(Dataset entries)

* * * *

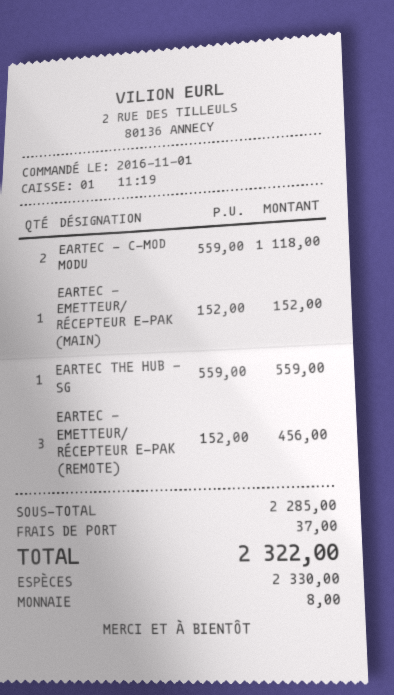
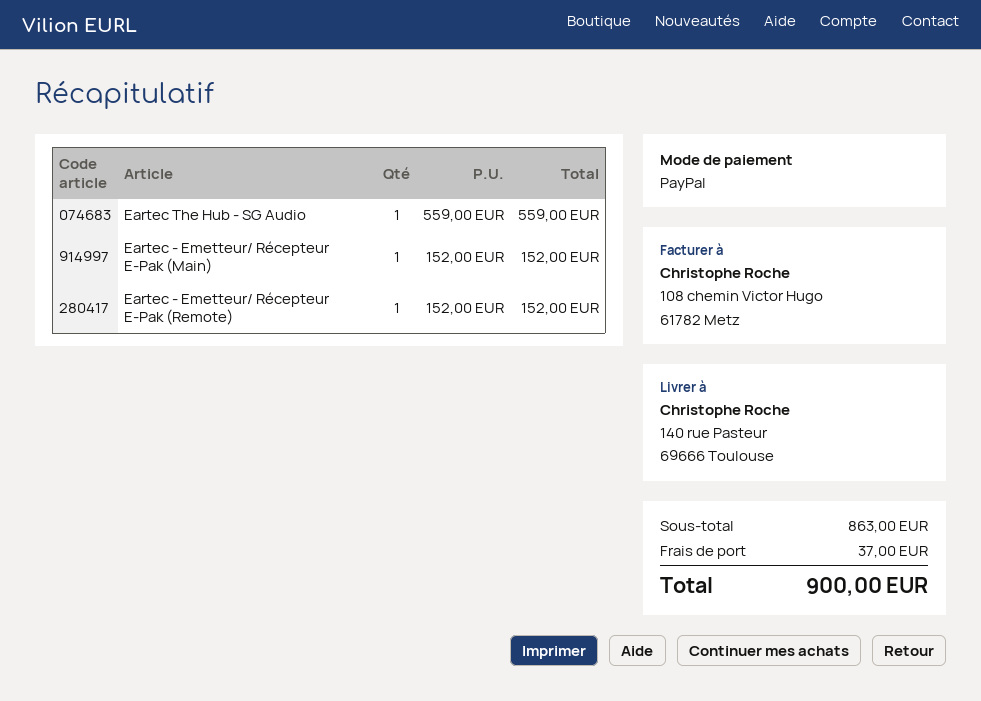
payment method: cash -> PayPal
EARTEC - C-MOD MODU: 2 x 559.00 = 1118.00 -> none
EARTEC - EMETTEUR/ RÉCEPTEUR E-PAK (REMOTE): 3 x 152.00 = 456.00 -> 1 x 152.00 = 152.00
subtotal: 2285.00 -> 863.00
total: 2322.00 -> 900.00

* * * *

In the copy you write, the data above must appear exactly, with no pictures.

● **EXERCISE ANSWER**:
payment method: cash -> PayPal
EARTEC - C-MOD MODU: 2 x 559.00 = 1118.00 -> none
EARTEC - EMETTEUR/ RÉCEPTEUR E-PAK (REMOTE): 3 x 152.00 = 456.00 -> 1 x 152.00 = 152.00
subtotal: 2285.00 -> 863.00
total: 2322.00 -> 900.00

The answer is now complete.